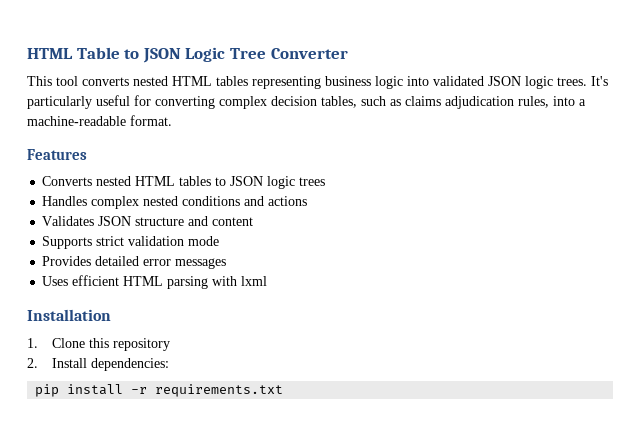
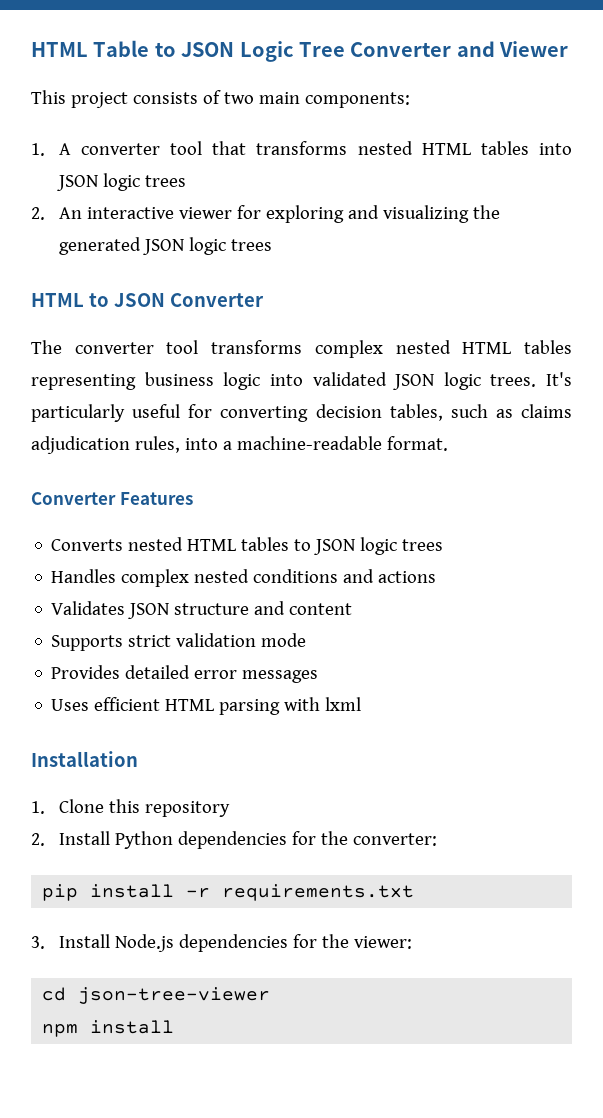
- HTML Table to JSON Logic Tree Converter
+ HTML Table to JSON Logic Tree Converter and Viewer
- This tool converts nested HTML tables representing business logic into validated JSON logic trees.
+ This project consists of two main components:
+ 1. A converter tool that transforms nested HTML tables into JSON logic trees
+ 2. An interactive viewer for exploring and visualizing the generated JSON logic trees
+ HTML to JSON Converter
+ The converter tool transforms complex nested HTML tables representing business logic into validated JSON logic trees.
- It's particularly useful for converting complex decision tables, such as claims adjudication rules, into a machine-readable format.
+ It's particularly useful for converting decision tables, such as claims adjudication rules, into a machine-readable format.
- Features
+ Converter Features
- 2. Install dependencies:
+ 2. Install Python dependencies for the converter:
+ 3. Install Node.js dependencies for the viewer:
+ cd json-tree-viewer
+ npm install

■ WHAT YOU WILL DO:
In the records above, find each line that mentions the string "trees", then copy it.

■ FINISHED EXERCISE:
- This tool converts nested HTML tables representing business logic into validated JSON logic trees.
+ 1. A converter tool that transforms nested HTML tables into JSON logic trees
+ 2. An interactive viewer for exploring and visualizing the generated JSON logic trees
+ The converter tool transforms complex nested HTML tables representing business logic into validated JSON logic trees.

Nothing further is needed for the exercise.